¹ Senior Clinical Trials Inc., Laguna Hills, California, USA.
² Department of Internal Medicine and Geriatrics, Università Campus Bio-Medico di Roma, Rome, Italy.
³ Centre for the Evaluation of Vaccination, University of Antwerp, Antwerp, Belgium.
⁴ Division of Infectious Diseases, Department of Internal Medicine, Seoul St. Mary's Hospital, The Catholic University of Korea, Seoul, South Korea.
⁵ Pulmonary Division, University of Ferrara, St. Anna University Hospital, Ferrara, Italy.
⁶ Respiratory Diseases Branch, Division of Microbiology and Infectious Diseases, National Institute of Allergy and Infectious Diseases, National Institutes of Health, Rockville, Maryland, USA.
⁷ Vaccines R&D, GSK, Wavre, Belgium.

PMID: 37698366
PMCID: PMC10810713
DOI: 10.1093/cid/ciad471

Abstract

Background: Older adults with chronic cardiorespiratory or endocrine/metabolic conditions are at increased risk of respiratory syncytial virus (RSV)-related acute respiratory illness (RSV-ARI) and severe respiratory disease. In an ongoing, randomized, placebo-controlled, multicountry, phase 3 trial in ≥60-year-old participants, an AS01E-adjuvanted RSV prefusion F protein-based vaccine (RSVPreF3 OA) was efficacious against RSV-related lower respiratory tract disease (RSV-LRTD), severe RSV-LRTD, and RSV-ARI. We evaluated efficacy and immunogenicity among participants with coexisting cardiorespiratory or endocrine/metabolic conditions that increase the risk of severe RSV disease ("conditions of interest").
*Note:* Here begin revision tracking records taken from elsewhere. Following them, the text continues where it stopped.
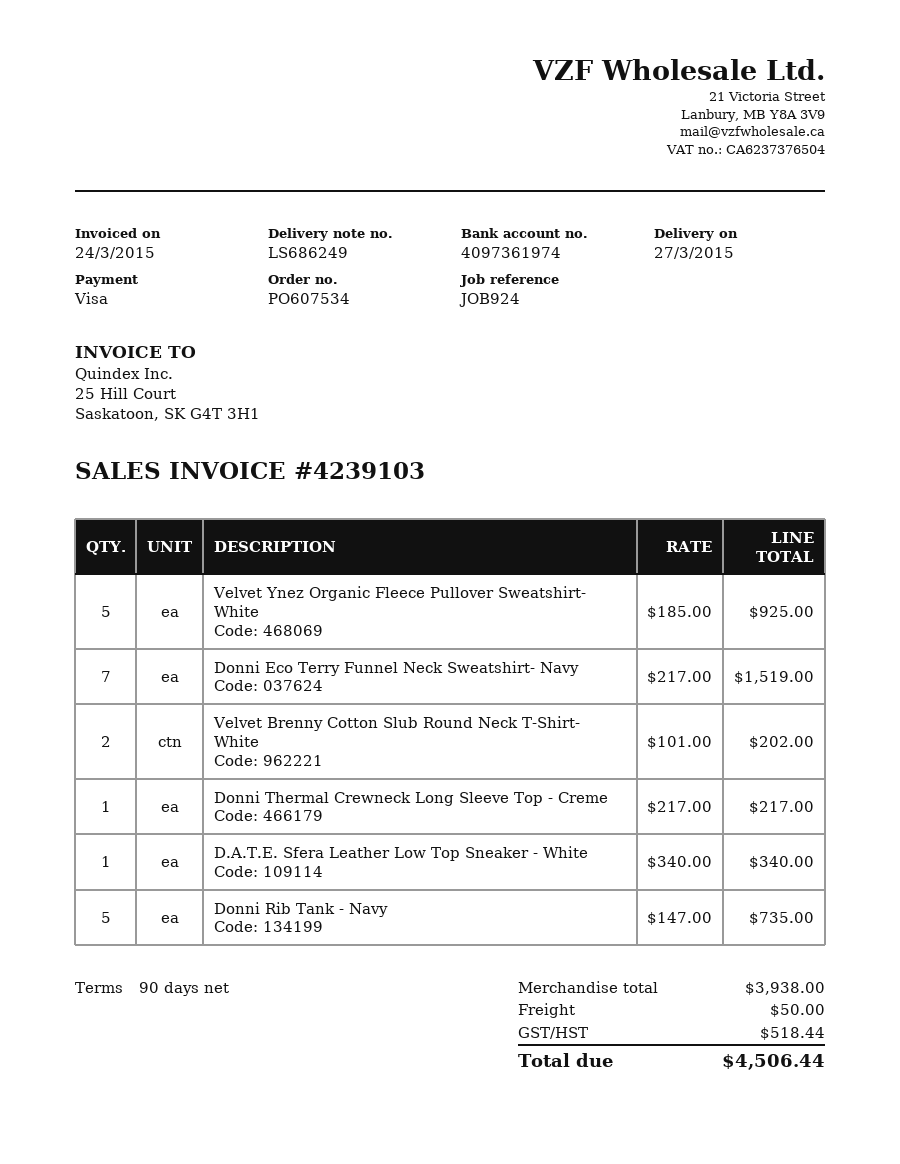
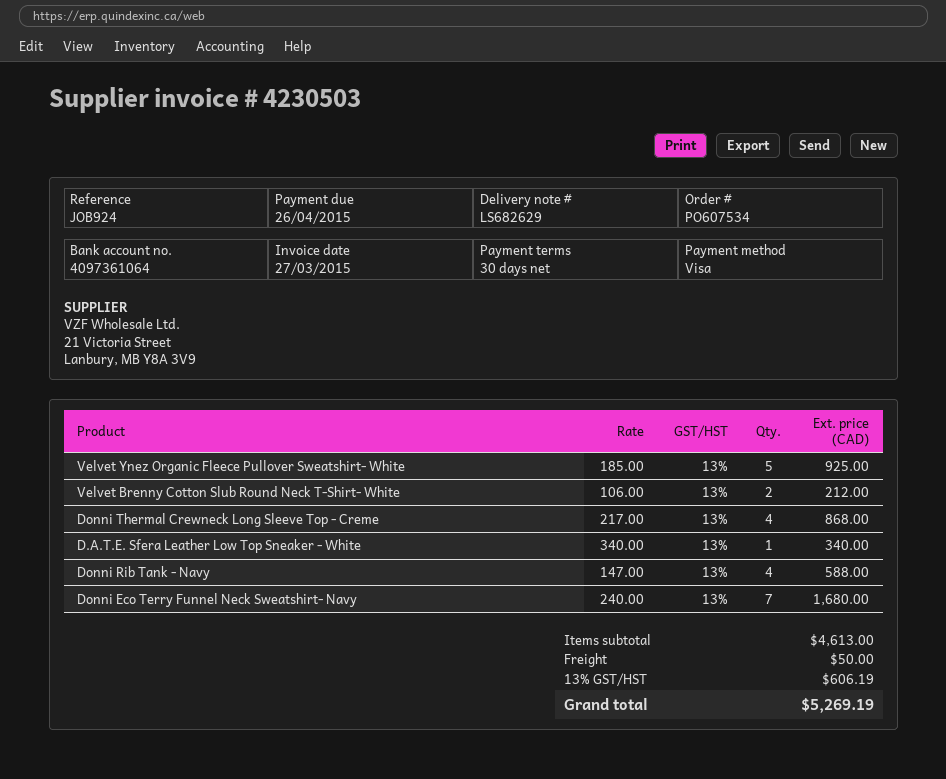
delivery note number: LS686249 -> LS682629
invoice number: 4239103 -> 4230503
invoice date: 2015-03-24 -> 2015-03-27
payment terms: 90 days -> 30 days
bank account: 4097361974 -> 4097361064
Donni Eco Terry Funnel Neck Sweatshirt- Navy: 7 x 217.00 = 1519.00 -> 7 x 240.00 = 1680.00
Velvet Brenny Cotton Slub Round Neck T-Shirt- White: 2 x 101.00 = 202.00 -> 2 x 106.00 = 212.00
Donni Thermal Crewneck Long Sleeve Top - Creme: 1 x 217.00 = 217.00 -> 4 x 217.00 = 868.00
Donni Rib Tank - Navy: 5 x 147.00 = 735.00 -> 4 x 147.00 = 588.00
subtotal: 3938.00 -> 4613.00
tax: 518.44 -> 606.19
total: 4506.44 -> 5269.19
Methods: Medically stable ≥60-year-old participants received 1 dose of RSVPreF3 OA or placebo. Efficacy against first RSV-LRTD and RSV-ARI episodes was assessed in subgroups with/without coexisting cardiorespiratory or endocrine/metabolic conditions of interest. Immunogenicity was analyzed post hoc in these subgroups.

Results: In total, 12 467 participants received RSVPreF3 OA and 12 499 received placebo. Of these, 39.6% (RSVPreF3 OA) and 38.9% (placebo) had ≥1 coexisting condition of interest. The median efficacy follow-up was 6.7 months. Efficacy against RSV-LRTD was high in participants with ≥1 condition of interest (94.6%), ≥1 cardiorespiratory (92.1%), ≥1 endocrine/metabolic (100%), and ≥2 conditions of interest (92.0%). Efficacy against RSV-ARI was 81.0% in participants with ≥1 condition of interest (88.1% for cardiorespiratory, 79.4% for endocrine/metabolic conditions) and 88.0% in participants with ≥2 conditions of interest. Postvaccination neutralizing titers were at least as high in participants with ≥1 condition of interest as in those without.
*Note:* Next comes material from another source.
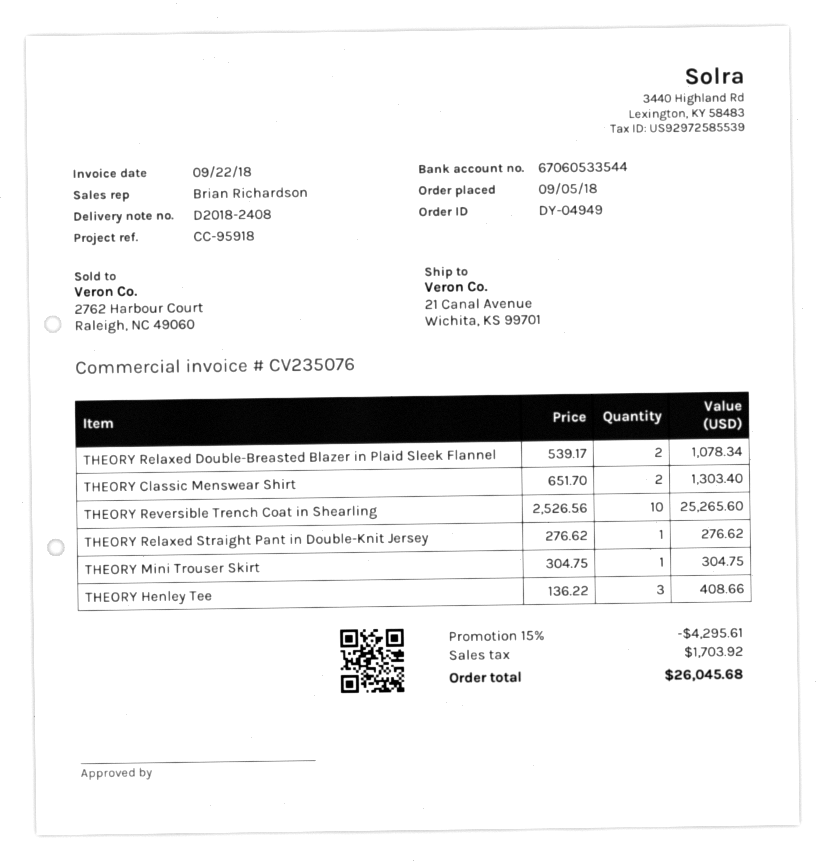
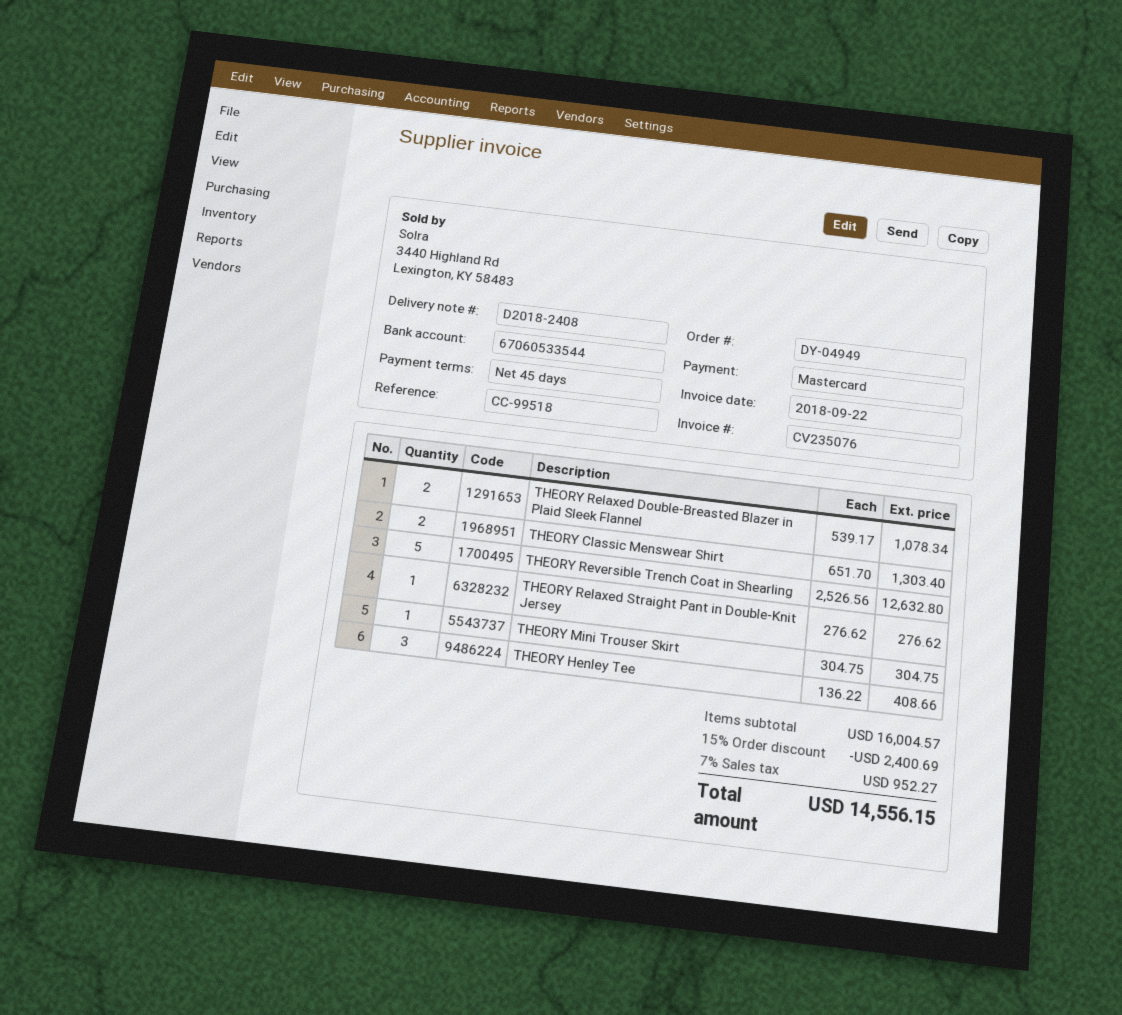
reference: CC-95918 -> CC-99518
THEORY Reversible Trench Coat in Shearling: 10 x 2526.56 = 25265.60 -> 5 x 2526.56 = 12632.80
discount: 15% = 4295.61 -> 15% = 2400.69
tax: 1703.92 -> 952.27
total: 26045.68 -> 14556.15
Conclusions: RSVPreF3 OA was efficacious against RSV-LRTD and RSV-ARI in older adults with coexisting medical conditions associated with an increased risk of severe RSV disease.

Clinical trials registration: ClinicalTrials.gov: NCT04886596.

Keywords: RSV; cardiorespiratory; comorbidity; respiratory tract illness; vaccination.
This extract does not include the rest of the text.